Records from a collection
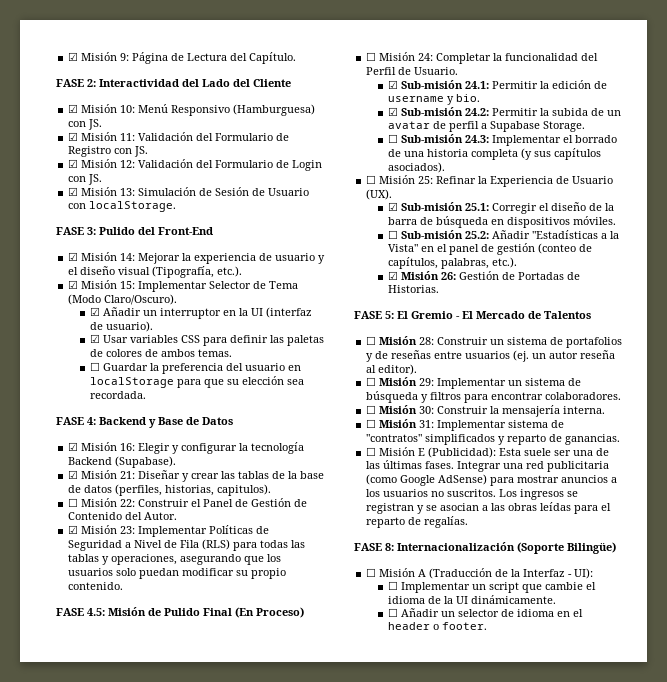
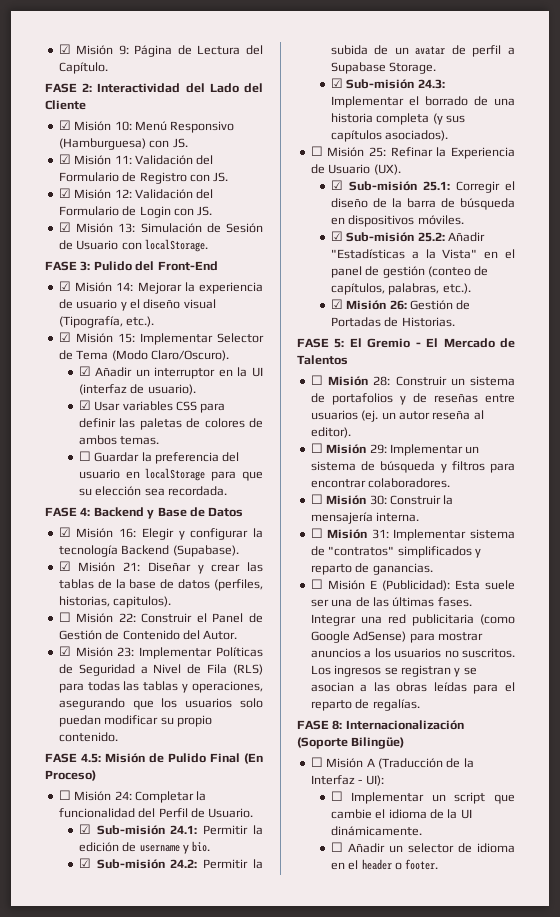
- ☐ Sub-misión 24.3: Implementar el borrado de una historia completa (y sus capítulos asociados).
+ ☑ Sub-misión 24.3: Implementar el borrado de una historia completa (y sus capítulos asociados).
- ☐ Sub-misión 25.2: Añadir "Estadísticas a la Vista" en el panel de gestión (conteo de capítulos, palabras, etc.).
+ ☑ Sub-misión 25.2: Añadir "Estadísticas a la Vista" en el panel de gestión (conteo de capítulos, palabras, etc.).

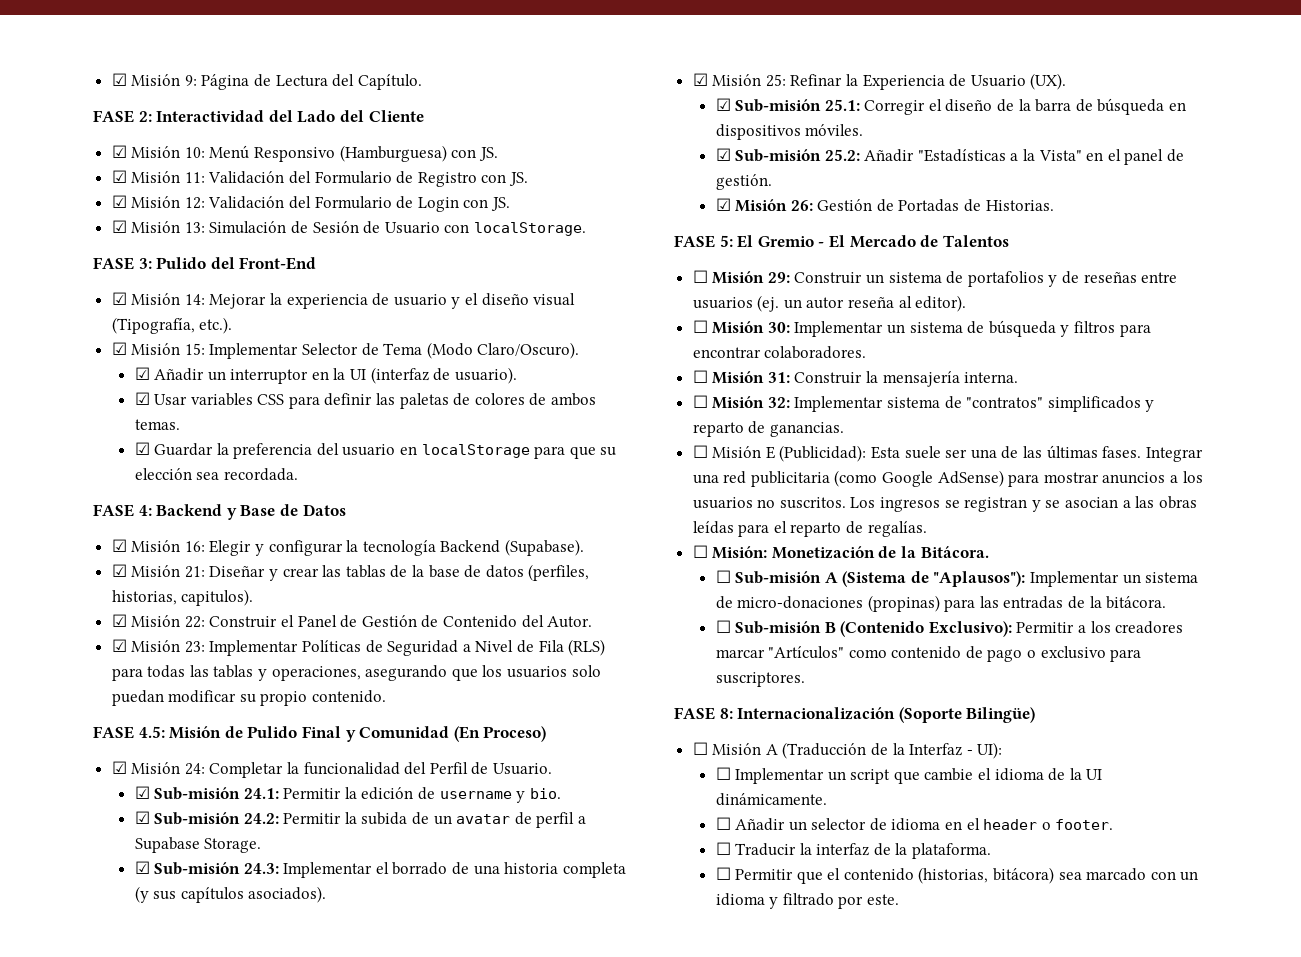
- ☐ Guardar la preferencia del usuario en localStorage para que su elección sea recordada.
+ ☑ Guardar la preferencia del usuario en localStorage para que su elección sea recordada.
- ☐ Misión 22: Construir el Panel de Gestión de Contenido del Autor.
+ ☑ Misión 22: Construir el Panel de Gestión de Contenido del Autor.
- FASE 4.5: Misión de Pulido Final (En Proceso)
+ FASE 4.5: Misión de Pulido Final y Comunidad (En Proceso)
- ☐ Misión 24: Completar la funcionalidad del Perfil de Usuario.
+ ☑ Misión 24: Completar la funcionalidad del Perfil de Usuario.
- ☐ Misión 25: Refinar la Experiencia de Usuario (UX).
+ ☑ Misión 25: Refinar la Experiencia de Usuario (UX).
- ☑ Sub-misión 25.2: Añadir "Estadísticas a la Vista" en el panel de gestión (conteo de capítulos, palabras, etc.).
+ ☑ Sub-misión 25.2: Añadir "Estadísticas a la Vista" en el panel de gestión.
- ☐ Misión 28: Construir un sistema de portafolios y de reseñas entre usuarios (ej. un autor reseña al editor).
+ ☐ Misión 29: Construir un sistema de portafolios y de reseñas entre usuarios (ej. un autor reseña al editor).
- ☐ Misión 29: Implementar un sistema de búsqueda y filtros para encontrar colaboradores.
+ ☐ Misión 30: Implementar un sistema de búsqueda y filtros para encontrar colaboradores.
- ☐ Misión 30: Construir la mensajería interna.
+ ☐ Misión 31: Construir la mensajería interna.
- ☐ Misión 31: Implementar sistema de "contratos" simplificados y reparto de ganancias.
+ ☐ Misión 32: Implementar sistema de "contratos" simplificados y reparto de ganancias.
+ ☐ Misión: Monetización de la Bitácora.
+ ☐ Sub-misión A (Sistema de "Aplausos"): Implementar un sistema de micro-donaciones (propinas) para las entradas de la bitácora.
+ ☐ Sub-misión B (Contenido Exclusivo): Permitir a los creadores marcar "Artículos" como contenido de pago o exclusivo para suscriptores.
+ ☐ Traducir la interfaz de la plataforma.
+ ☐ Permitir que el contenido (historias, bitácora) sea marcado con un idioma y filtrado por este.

...

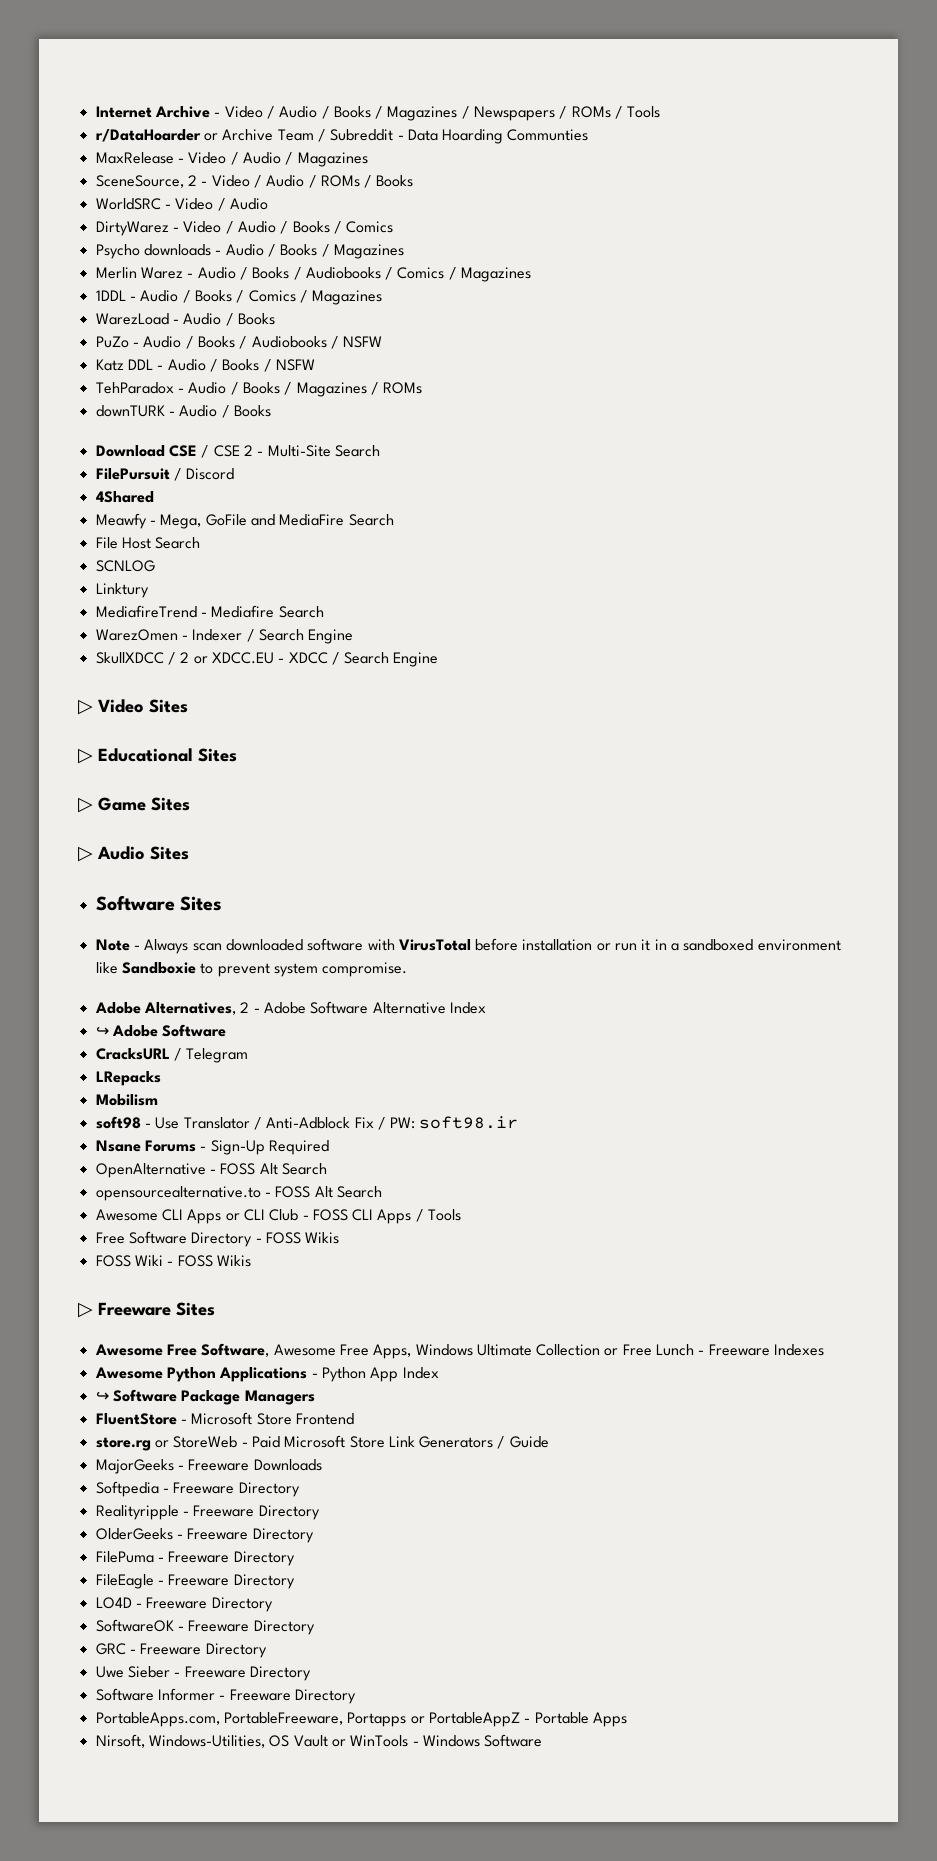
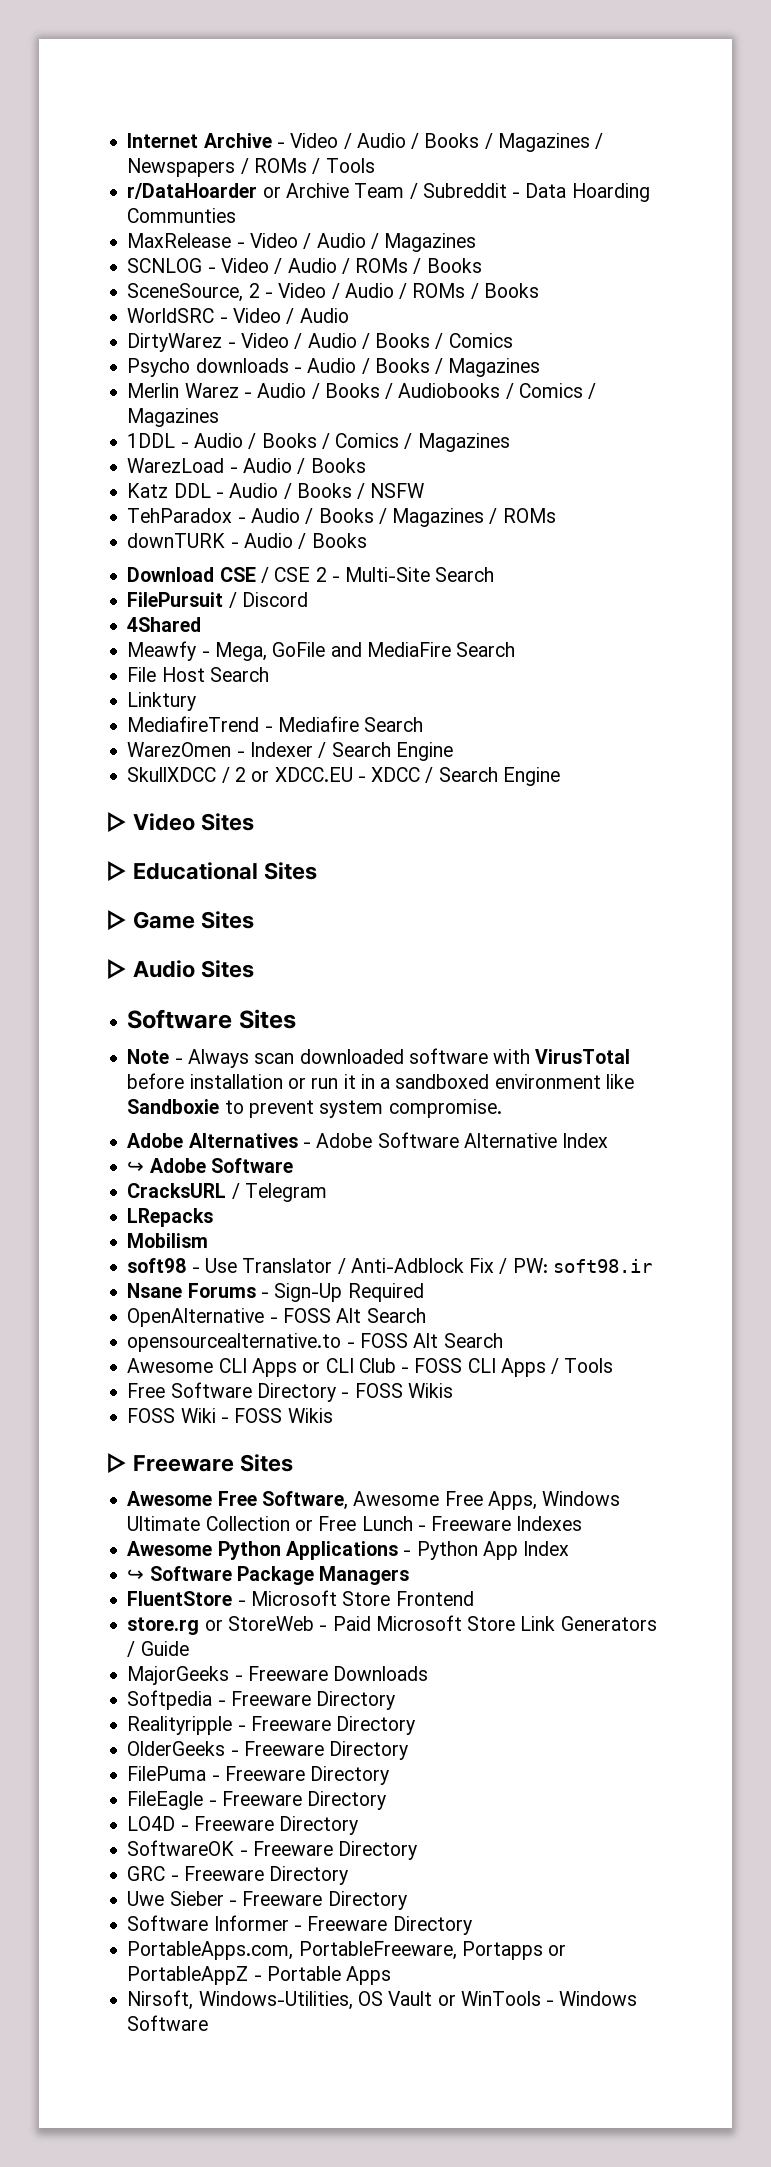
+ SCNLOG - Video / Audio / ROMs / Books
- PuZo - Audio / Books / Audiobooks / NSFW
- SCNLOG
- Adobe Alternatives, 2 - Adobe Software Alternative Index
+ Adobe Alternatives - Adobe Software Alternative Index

What this task involves:
In the entries above, restate word for word the lines between the one holding "de la plataforma." and the one holding "filtrado por este.", inclusive, and nothing besides.

Answer box:
+ ☐ Traducir la interfaz de la plataforma.
+ ☐ Permitir que el contenido (historias, bitácora) sea marcado con un idioma y filtrado por este.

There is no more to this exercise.